Keyboard shortcuts

Press or to navigate between chapters

Press S or / to search in the book

Press ? to show this help

Press Esc to hide this help

Binary Format Specification

Detailed binary format specification for Matchy databases.

Matchy databases use the MaxMind DB (MMDB) format with optional extensions for string and pattern matching.

Overview

The format has three main components:

  1. MMDB Section: Standard MaxMind DB format for IP address lookups
  2. PARAGLOB Section: Optional extension for glob pattern matching
  3. String Literals Hash Section: Optional extension for exact string matching

All components coexist in a single .mxy file.

File Structure

Note: The MMDB format is unusual - it has no header or magic bytes at the start. The file begins directly with the IP search tree, and all metadata is stored at the end of the file.

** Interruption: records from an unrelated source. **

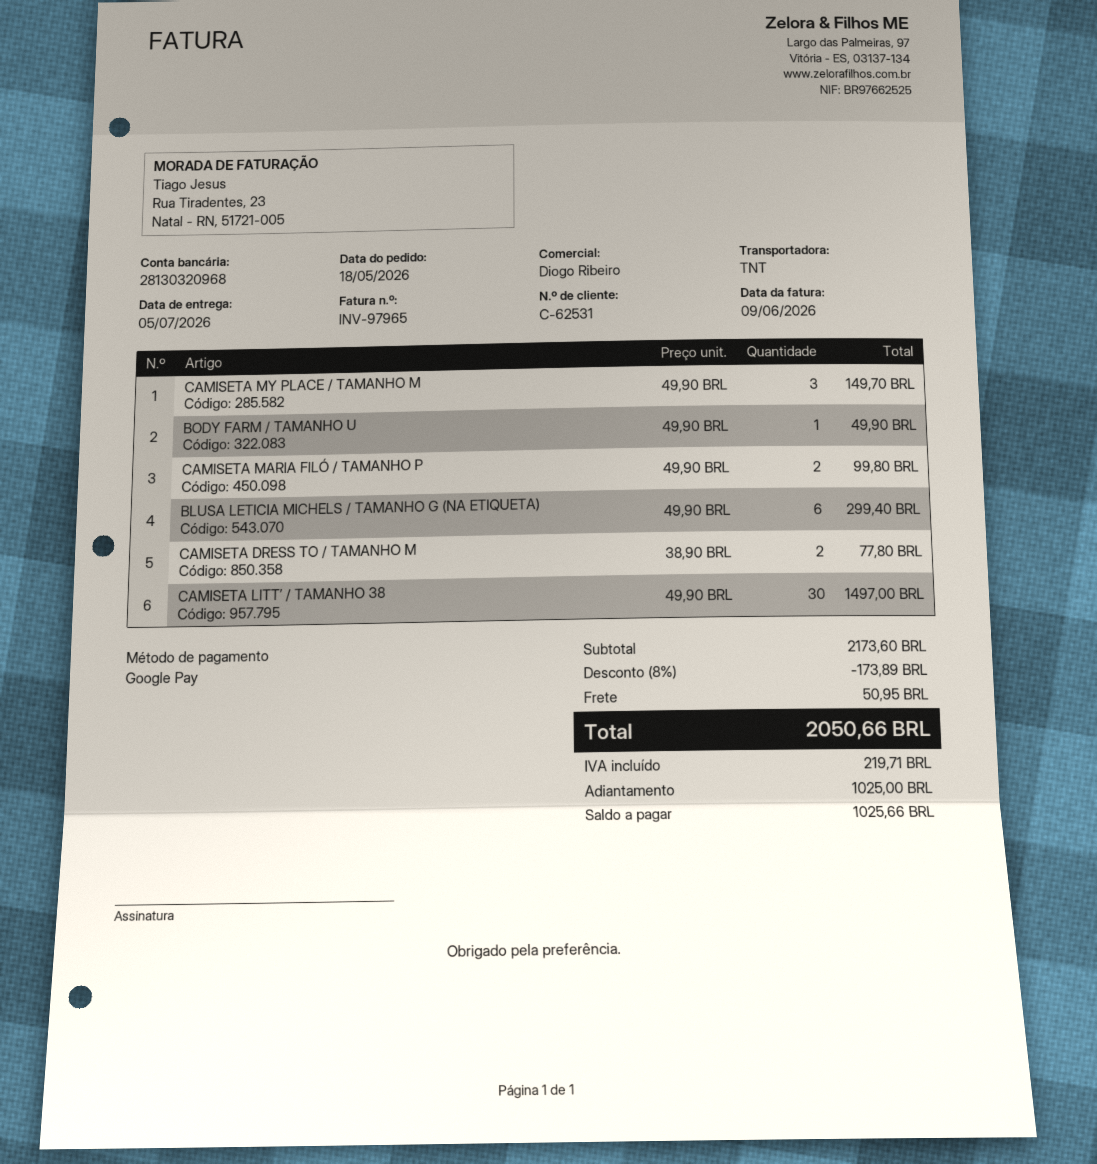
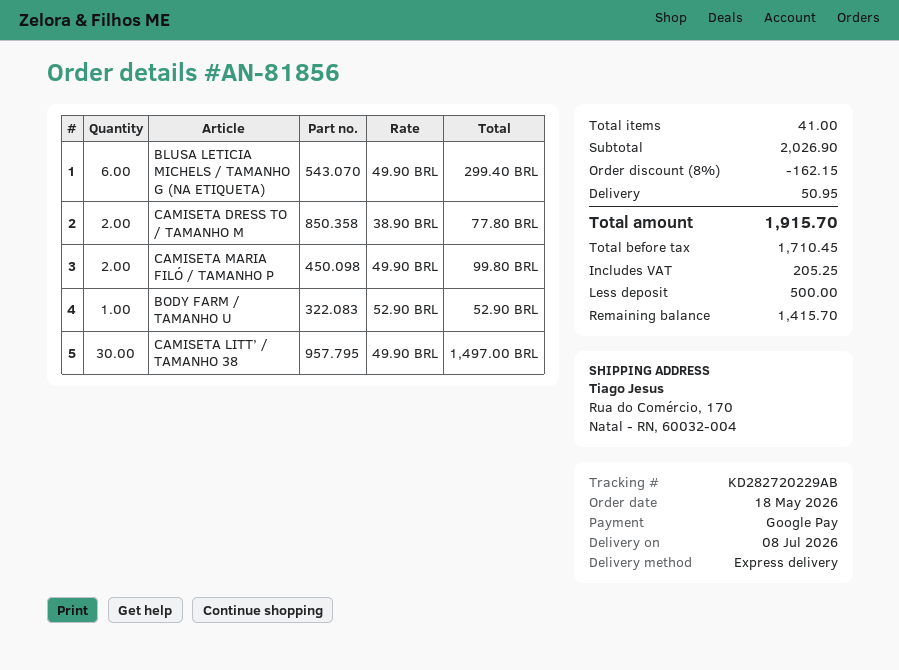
delivery date: 2026-07-05 -> 2026-07-08
shipping method: TNT -> express
CAMISETA MY PLACE / TAMANHO M: 3 x 49.90 = 149.70 -> none
BODY FARM / TAMANHO U: 1 x 49.90 = 49.90 -> 1 x 52.90 = 52.90
subtotal: 2173.60 -> 2026.90
discount: 8% = 173.89 -> 8% = 162.15
tax: 219.71 -> 205.25
total: 2050.66 -> 1915.70
deposit: 1025.00 -> 500.00
balance: 1025.66 -> 1415.70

┌─────────────────────────────────────────────────────────┐
│  IP Search Tree (Binary Trie)                │  Starts at byte 0
├─────────────────────────────────────────────────────────┤
│  16-byte separator                            │
├─────────────────────────────────────────────────────────┤
│  Data Section (Shared)                        │  MMDB data values
├─────────────────────────────────────────────────────────┤
│  MMDB_PATTERN separator (optional)            │  "MMDB_PATTERN\x00\x00\x00\x00"
├─────────────────────────────────────────────────────────┤
│  PARAGLOB SECTION (optional)                  │  Glob pattern matching
├─────────────────────────────────────────────────────────┤
│  MMDB_LITERAL separator (optional)            │  "MMDB_LITERAL\x00\x00\x00\x00"
├─────────────────────────────────────────────────────────┤
│  STRING LITERALS HASH SECTION (optional)      │  O(1) exact string lookups
├─────────────────────────────────────────────────────────┤
│  Metadata Marker                              │  "\xAB\xCD\xEFMaxMind.com"
├─────────────────────────────────────────────────────────┤
│  MMDB Metadata (within last 128KB)            │  node_count, record_size, etc.
└─────────────────────────────────────────────────────────┘

Section Descriptions

IP Search Tree: Binary trie for IP address lookups. This is the first data in the file (offset 0). The tree structure depends on metadata fields that are only available after parsing the metadata at the end of the file.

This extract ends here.